La tristeza de Martín no desapareció del todo. Probablemente nunca desaparecería. Pero aprendió a llevarla como se lleva una cicatriz: con respeto, sin vergüenza, sabiendo que es la marca de haber amado profundamente.

Y en las noches de primavera, cuando escuchaba el canto de los pájaros, ya no era solo tristeza lo que sentía. Era también gratitud. Porque el abuelo Ernesto le había enseñado a reconocerlos, y esa enseñanza era una forma de no haberse ido del todo.


Si eres un niño o un adulto que perdió a alguien sin despedirse, si la pandemia te robó ese último abrazo, quiero decirte algo que Martín tardó años en comprender:

El amor no necesita despedida para seguir existiendo.
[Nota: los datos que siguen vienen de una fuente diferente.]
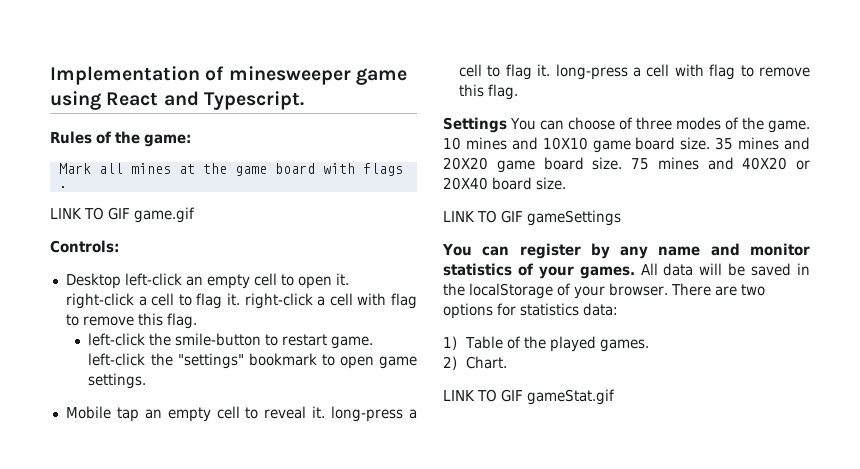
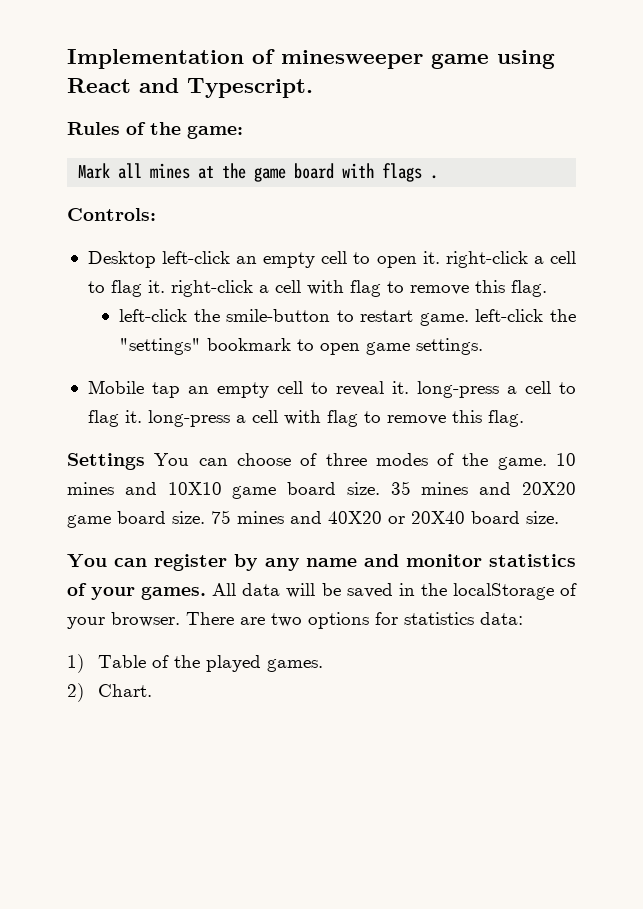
[50,207,195,223] // LINK TO GIF game.gif -> (439, 177) none
[443,210,621,226] // LINK TO GIF gameSettings -> (559, 517) none
[443,389,615,405] // LINK TO GIF gameStat.gif -> (153, 690) none

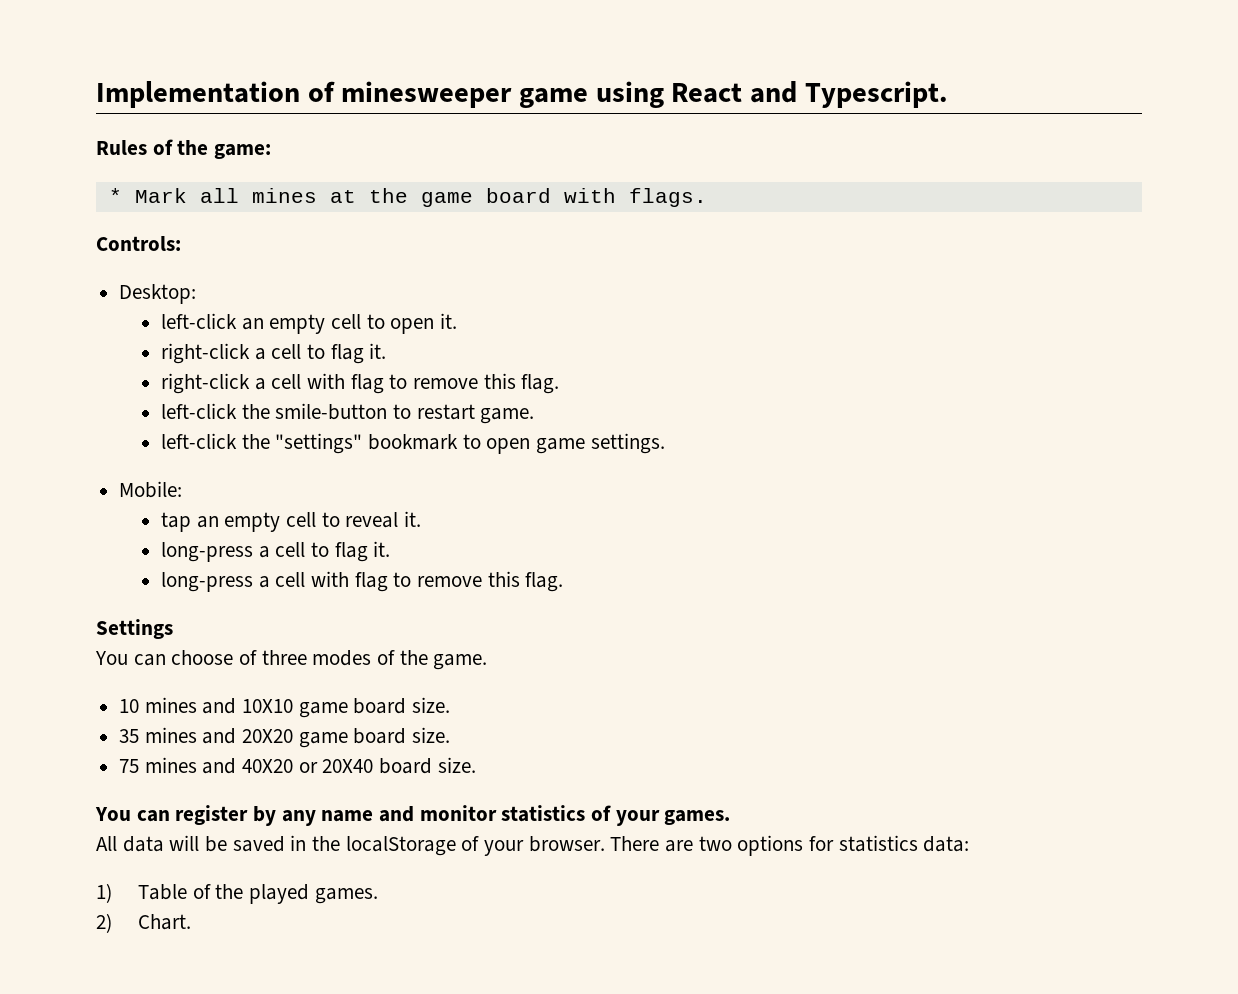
(243, 132) none -> [108,188,122,203] *
[382,163,439,182] flags . -> [628,188,707,207] flags.
[87,251,156,268] Desktop -> [119,284,197,304] Desktop: //
(440, 257) none -> (458, 321) //
(165, 286) none -> (387, 351) //
(469, 319) none -> (535, 416) //
[87,380,144,394] Mobile -> [119,481,183,498] Mobile: //
(409, 387) none -> (422, 519) //
(142, 416) none -> (391, 549) //
(145, 461) none -> (173, 629) //
(547, 463) none -> (488, 662) //
(380, 488) none -> (451, 705) //
(205, 517) none -> (451, 735) //
(207, 593) none -> (731, 817) //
No pudiste estar ahí. No fue tu culpa. Fue una tragedia colectiva, un terremoto invisible que separó a millones de personas de sus seres queridos. Pero el amor que sentías, ese amor sigue vivo en ti. Está en los recuerdos, en las lecciones que te dieron, en la forma en que te cambiaron.

Para sanar, tal vez necesites:

  • Permiso para llorar. El duelo no tiene calendario. Llora cuando lo necesites, sin vergüenza.
  • Crear rituales propios. Si no hubo funeral, crea tu propia ceremonia. Escribe una carta, planta un árbol, enciende una vela.
  • Hablar de ellos. No los entierres en el silencio. Cuenta sus historias. Pronuncia sus nombres.
  • Buscar ayuda profesional. La terapia no es señal de debilidad, sino de valentía. El duelo complicado es real y tratable.
  • Permitirte ser feliz. Ellos no querrían que vivieras en tristeza perpetua. Honra su memoria viviendo plenamente.

El abuelo Ernesto tenía razón: lo importante no es solo el viaje, sino las despedidas y los reencuentros. Si no pudiste despedirte entonces, puedes hacerlo ahora, a tu manera, en tu tiempo.

Y recuerda: ellos no murieron solos en su corazón. Llevaban tu amor con ellos, como un abrigo invisible contra el frío de esa soledad terrible.

Ese amor es más fuerte que cualquier virus, más duradero que cualquier cristal que nos separe.

Ese amor, al final, es lo único que queda. Y es suficiente.